START INPUT RECORDS
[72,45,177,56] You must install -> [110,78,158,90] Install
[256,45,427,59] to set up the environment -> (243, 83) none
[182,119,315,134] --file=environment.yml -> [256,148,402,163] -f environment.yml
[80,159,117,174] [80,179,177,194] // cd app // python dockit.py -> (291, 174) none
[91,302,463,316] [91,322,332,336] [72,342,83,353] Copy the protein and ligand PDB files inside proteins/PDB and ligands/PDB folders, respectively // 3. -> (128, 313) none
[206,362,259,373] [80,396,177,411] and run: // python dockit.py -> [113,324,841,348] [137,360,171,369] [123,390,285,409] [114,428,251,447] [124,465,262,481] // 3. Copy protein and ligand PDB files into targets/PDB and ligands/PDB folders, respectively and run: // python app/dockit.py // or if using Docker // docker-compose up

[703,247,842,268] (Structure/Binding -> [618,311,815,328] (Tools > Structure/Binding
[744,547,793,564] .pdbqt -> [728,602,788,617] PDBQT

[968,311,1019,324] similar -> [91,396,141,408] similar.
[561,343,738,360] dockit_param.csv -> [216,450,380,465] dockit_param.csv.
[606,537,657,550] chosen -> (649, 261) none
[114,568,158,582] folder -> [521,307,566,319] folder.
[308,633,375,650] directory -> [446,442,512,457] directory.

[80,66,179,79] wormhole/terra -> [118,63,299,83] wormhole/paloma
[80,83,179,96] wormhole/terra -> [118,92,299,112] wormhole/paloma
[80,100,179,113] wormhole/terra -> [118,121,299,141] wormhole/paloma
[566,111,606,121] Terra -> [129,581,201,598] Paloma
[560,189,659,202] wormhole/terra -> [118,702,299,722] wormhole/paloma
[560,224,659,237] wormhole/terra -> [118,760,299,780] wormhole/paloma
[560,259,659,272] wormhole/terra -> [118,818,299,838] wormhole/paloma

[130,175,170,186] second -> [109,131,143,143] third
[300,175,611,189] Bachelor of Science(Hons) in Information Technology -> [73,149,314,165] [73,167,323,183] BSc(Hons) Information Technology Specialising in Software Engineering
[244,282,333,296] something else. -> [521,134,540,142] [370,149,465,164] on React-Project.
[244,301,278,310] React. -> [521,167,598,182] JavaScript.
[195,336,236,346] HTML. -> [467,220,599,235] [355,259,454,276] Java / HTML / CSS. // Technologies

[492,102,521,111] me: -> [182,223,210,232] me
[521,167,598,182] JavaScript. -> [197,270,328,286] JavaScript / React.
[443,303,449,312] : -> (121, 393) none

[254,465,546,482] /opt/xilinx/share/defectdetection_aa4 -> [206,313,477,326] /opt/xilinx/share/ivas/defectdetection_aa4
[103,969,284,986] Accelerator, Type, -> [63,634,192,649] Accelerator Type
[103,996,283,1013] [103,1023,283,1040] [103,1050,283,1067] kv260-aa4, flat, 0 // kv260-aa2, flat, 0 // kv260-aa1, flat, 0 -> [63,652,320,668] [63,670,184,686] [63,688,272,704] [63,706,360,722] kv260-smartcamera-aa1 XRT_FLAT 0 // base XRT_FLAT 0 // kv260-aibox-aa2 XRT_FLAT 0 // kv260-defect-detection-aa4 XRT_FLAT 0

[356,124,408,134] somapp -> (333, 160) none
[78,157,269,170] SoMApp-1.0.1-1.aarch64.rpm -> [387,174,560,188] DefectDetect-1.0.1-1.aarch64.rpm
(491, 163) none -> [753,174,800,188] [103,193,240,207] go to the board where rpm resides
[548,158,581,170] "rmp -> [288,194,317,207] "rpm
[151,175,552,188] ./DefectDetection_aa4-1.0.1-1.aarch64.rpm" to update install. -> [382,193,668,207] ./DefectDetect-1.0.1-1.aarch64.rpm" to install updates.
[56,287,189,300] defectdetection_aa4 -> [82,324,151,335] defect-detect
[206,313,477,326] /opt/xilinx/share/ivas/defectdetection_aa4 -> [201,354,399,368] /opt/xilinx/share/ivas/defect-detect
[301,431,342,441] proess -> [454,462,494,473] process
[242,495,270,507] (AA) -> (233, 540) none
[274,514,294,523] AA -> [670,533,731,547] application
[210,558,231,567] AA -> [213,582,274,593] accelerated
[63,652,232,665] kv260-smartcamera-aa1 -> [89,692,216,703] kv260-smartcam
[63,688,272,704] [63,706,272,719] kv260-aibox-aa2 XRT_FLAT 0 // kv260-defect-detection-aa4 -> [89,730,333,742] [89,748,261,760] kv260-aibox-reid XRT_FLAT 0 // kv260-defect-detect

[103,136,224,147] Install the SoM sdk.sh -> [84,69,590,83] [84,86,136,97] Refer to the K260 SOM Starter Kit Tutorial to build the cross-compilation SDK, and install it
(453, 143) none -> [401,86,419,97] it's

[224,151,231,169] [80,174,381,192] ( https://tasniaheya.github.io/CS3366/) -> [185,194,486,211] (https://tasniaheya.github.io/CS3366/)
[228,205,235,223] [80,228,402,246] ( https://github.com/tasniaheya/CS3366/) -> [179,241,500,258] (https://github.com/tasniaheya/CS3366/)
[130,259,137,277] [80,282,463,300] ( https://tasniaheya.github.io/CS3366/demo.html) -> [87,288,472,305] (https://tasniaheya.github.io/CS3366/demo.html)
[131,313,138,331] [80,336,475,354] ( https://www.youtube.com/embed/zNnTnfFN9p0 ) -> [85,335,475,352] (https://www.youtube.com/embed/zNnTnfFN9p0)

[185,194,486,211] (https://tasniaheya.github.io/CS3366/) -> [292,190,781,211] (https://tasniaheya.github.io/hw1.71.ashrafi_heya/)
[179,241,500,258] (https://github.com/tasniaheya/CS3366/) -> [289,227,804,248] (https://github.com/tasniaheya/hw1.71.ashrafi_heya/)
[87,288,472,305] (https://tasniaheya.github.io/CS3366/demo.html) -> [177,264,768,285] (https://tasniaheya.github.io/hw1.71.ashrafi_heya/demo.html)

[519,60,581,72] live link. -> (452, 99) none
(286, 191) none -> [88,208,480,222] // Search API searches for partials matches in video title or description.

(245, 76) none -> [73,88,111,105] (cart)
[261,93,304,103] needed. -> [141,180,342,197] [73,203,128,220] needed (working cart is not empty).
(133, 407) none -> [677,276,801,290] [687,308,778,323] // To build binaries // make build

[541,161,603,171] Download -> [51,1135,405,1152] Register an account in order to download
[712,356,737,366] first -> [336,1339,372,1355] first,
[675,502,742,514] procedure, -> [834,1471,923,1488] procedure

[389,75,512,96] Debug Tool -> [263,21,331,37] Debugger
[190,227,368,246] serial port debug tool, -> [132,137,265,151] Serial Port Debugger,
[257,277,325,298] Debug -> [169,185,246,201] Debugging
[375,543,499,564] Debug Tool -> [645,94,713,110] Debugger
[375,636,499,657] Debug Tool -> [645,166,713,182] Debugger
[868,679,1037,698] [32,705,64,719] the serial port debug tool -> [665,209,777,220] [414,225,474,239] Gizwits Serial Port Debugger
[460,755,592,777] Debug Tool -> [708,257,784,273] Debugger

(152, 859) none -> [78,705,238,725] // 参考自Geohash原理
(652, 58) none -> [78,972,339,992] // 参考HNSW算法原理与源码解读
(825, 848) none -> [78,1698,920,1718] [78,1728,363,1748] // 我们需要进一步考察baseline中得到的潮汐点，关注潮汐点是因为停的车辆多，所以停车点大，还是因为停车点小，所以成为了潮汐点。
END INPUT RECORDS
DIRECTIONS>
Every line above in which the word "Port" occurs is to be copied.

ANSWER SECTION>
[190,227,368,246] serial port debug tool, -> [132,137,265,151] Serial Port Debugger,
[868,679,1037,698] [32,705,64,719] the serial port debug tool -> [665,209,777,220] [414,225,474,239] Gizwits Serial Port Debugger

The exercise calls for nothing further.